At that moment her mother droned on about the specifics of the gathering. Isabel closed her eyes and bit her lip. It was like a hornet was buzzing in her ear and she couldn't get close enough to squash it because she'd never hear the end of it from the hive workers she called family. She sighed, pressed the speaker button and placed the phone on the bed as she reached for her Bluetooth headset on her desk. She pressed the earbuds in her ear comfortably and turned them on. The call immediately synced to her headphones and she placed her phone in her pocket before swinging open the room door and heading toward the kitchen.
The apartment was quiet from what she could tell as the call only synced to the main headphone in her left ear. The blinds were up and the dusty rose curtains were pulled back letting in the dull light of a midwinter sky on the 5th floor of the Soundview projects in New York. The wind beat viciously against the window, threatening to tear it off its hinges.
Isabel looked out onto the deserted parking lot at the back of the building. The thin layers of ice decorated the curbs and uneven asphalt. Small piles of dirty snow hugged the posts and traffic signs that dotted the lot.
"Hmph." The sound was so soft that not even
her mother heard it over the phone. The woman just continued uninterrupted. A colorless hum.
Isabel clicked the light switch swiftly and the overhead lamp slowly illuminated the room with a warm white glow. She eyed the sink and heaved a sigh. The dishes weren't even in the sink, but circled the metal basin like an anarchy meeting. She rolled up the sleeves of her nude hand knit sweater instinctively and reached over to toggle the warm water. She placed the dirty dishes on the left side of the sink, quickly wiping the right with the damp sponge before drowning it in the stream of tap water and squeezing a few drops of dawn on the abrasive side.
She picked up a taupe and black dinner plate and absentmindedly rubbed its surface with the sponge. Her stepfather was on the phone now. Isabel hadn't noticed when they switched. Had David not called her name through the earphone, she'd have completely blocked their voices from her head.
"Yes?" She paused with her soapy hand holding a drinking glass. "Did you say something, David?"
He hated it when she called him by his name. What else was she supposed to call him? Dad? She wrinkled her nose in disgust; picking up another glass. There was a pause on the line before her stepfather spoke softly into the phone.
"Look, kiddo." He sighed. "I know you never liked the idea of your mother remarrying or that you have to think of me as part of your family, but that's just the way it is. It would mean a lot to your mother," he paused, "it'd mean a lot to me if you came so we can celebrate your important day. Together."

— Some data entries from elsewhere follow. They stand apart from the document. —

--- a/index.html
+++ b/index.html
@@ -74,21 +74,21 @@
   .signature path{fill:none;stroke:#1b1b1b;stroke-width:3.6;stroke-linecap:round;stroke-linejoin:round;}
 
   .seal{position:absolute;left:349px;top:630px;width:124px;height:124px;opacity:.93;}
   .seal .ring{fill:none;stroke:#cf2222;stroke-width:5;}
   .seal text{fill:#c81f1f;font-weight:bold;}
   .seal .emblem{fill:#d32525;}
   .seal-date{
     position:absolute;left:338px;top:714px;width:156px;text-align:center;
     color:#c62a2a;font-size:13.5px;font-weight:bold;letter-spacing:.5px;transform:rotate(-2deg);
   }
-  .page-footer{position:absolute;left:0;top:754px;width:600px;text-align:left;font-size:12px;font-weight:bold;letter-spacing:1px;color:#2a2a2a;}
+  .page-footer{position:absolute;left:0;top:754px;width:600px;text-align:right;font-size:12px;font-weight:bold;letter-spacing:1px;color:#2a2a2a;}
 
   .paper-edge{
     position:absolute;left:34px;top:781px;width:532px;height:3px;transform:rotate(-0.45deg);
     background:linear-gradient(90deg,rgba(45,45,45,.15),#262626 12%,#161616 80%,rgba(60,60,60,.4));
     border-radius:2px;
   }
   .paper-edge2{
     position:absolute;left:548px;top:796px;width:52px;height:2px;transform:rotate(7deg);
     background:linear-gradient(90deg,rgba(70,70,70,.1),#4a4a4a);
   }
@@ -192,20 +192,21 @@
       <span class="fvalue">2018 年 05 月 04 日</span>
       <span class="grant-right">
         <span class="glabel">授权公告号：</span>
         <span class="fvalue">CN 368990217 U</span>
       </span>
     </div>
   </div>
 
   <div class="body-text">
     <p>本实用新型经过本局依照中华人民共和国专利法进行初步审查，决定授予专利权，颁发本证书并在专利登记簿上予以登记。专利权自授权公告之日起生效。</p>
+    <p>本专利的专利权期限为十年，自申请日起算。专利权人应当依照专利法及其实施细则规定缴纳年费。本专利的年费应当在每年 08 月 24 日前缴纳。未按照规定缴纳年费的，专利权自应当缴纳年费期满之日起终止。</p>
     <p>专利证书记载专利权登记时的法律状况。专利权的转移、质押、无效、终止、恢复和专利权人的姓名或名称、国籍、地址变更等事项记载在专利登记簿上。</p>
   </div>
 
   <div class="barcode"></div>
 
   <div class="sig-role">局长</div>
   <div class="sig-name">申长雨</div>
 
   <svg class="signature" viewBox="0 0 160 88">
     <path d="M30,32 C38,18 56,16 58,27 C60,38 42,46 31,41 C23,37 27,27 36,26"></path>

Isabel stood silent, rinsing the last dessert plate and placing it on the plastic drying rack. She shut off the water and picked up a towelette, pressing it around her fingers to dry them. She tossed the paper towel in the bin before strutting back to her room, Belle at her heels. She reached her bedroom and shut the hollow door behind her, paced to the foot of her bed and collapsed on the covers with an blasé huff. She pondered her thoughts for a moment before closing her eyes in resignation.
"Sure," she finally uttered lazily through her teeth.